Un « anartiste » de renom

Créateur solaire et solitaire habité par sa vision, Ousmane Sow ne s’imaginait pas en chef de file. « Je n’ai rien à apporter aux jeunes artistes du point de vue technique, disait-il. Je ne me permettrais pas de porter un jugement sur ce qu’ils font. Tout juste puis-je dire si ça me plaît. Je crois que seule ma démarche peut leur servir : ne pas être pressé d’arriver, ne pas dépendre d’une institution comme le gouvernement. »

Une position de retrait calculé qui, au fond, l’éloignera d’un marché de l’art contemporain qui le regardait de haut. « On n’est pas pressés, on ne se rue pas sur les trucs à la mode, et, jusqu’à présent, ça nous a plutôt réussi, poursuivait-il. Les galeristes vous demandent de créer avec une cadence qu’ils déterminent. Moi, je prends mon temps. »

Présentées en vente aux enchères en décembre 2009, seules deux œuvres originales d’une série de dix trouveront preneurs chez Christie’s (pour 100 000 et 60 000 euros). Déception ? Sans doute un peu, mais « l’anartiste » suit son propre tempo, vivant de la vente de petits bronzes et de commandes publiques pour des villes comme Genève ou Besançon, où se dressent aujourd’hui son Immigré et son Victor Hugo.

Diamniadio, près de Dakar, aura bientôt la sienne, Le Paysan, commandée par la présidence de la République.
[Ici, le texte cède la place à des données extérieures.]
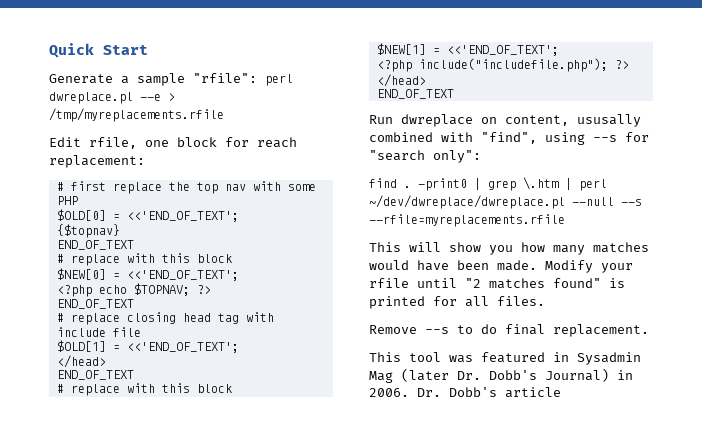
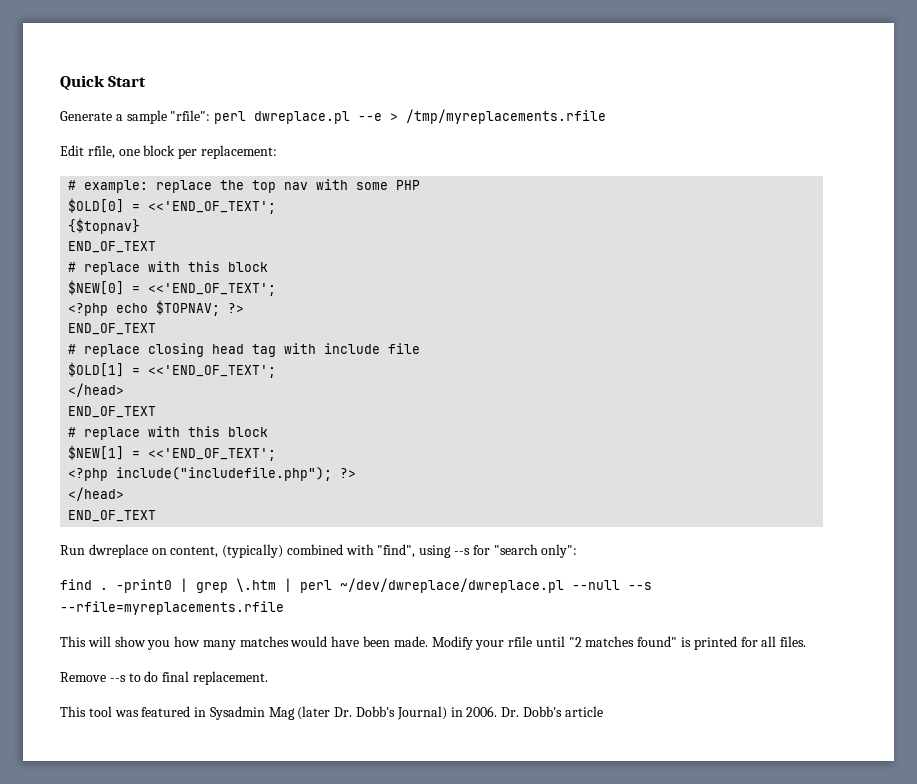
[225,137,297,148] for reach -> [178,148,198,159] per
[70,181,106,191] first -> [84,180,149,193] example:
[577,114,641,127] ususally -> [222,544,284,558] (typically)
Cela aurait pu arriver avant, puisque Ousmane Sow en avait parlé à Abdoulaye Wade. Mais l’ancien président sénégalais avait préféré un style asiatique bien particulier.
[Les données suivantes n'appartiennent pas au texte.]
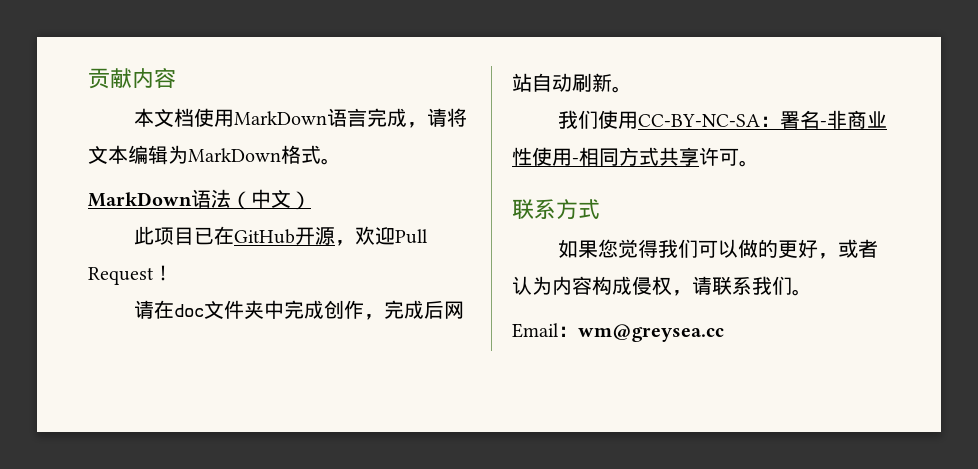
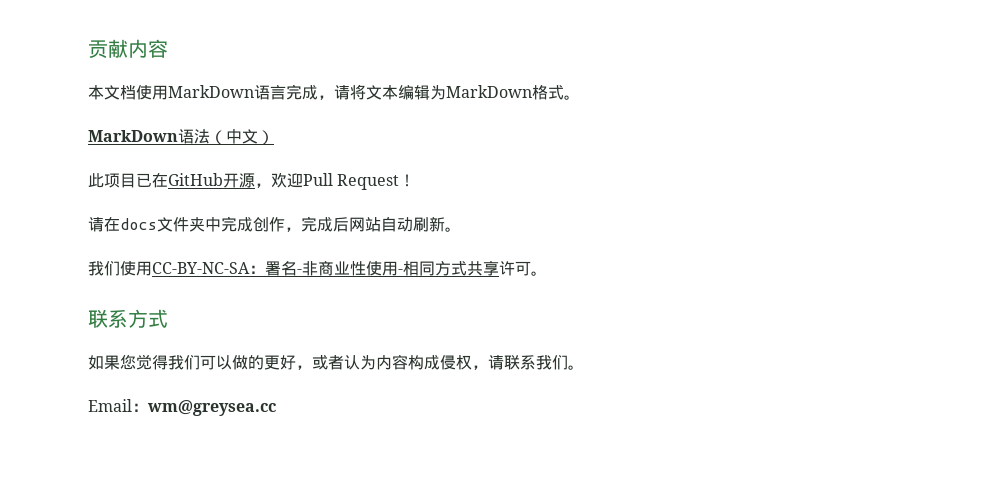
[174,304,205,317] doc -> [120,218,157,230] docs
« Wade m’a dit qu’il voulait faire une statue plus grande que celle de la Liberté, à New York, sans même se demander si le sol pouvait la porter, racontait-il, un brin amer. Aujourd’hui, je demande d’avance pardon aux Sénégalais pour ce qu’ils vont voir. Les Nord-Coréens sont en train d’apprendre à leurs dépens que réaliser une sculpture avec un paysage, ce n’est pas faire le portrait de Kim Il-sung ! » Ainsi est né le Monument de la renaissance, aux Almadies.

Académicien

Fidèle à la France, qu’il voulait généreuse et qui le fut avec lui, Ousmane s’était installé à l’Académie des beaux-arts en décembre 2013, dans la section membre associé étranger, alors que le monde pleurait le héros de la lutte contre l’apartheid. « Comme mon confrère et compatriote sénégalais Léopold Sédar Senghor, élu à l’Académie française il y a trente ans, je suis africaniste, avait-il alors déclaré. Dans cet esprit, je dédie cette cérémonie à l’Afrique tout entière, à sa diaspora, et aussi au grand homme qui vient de nous quitter, Nelson Mandela. »

Trois ans plus tard, c’est lui qui s’en va, emportant hors de notre vue sa silhouette prométhéenne, ses mains d’artiste et ses yeux pétillants de joie. Il avait conclu un pacte avec la terre, elle lui sera légère.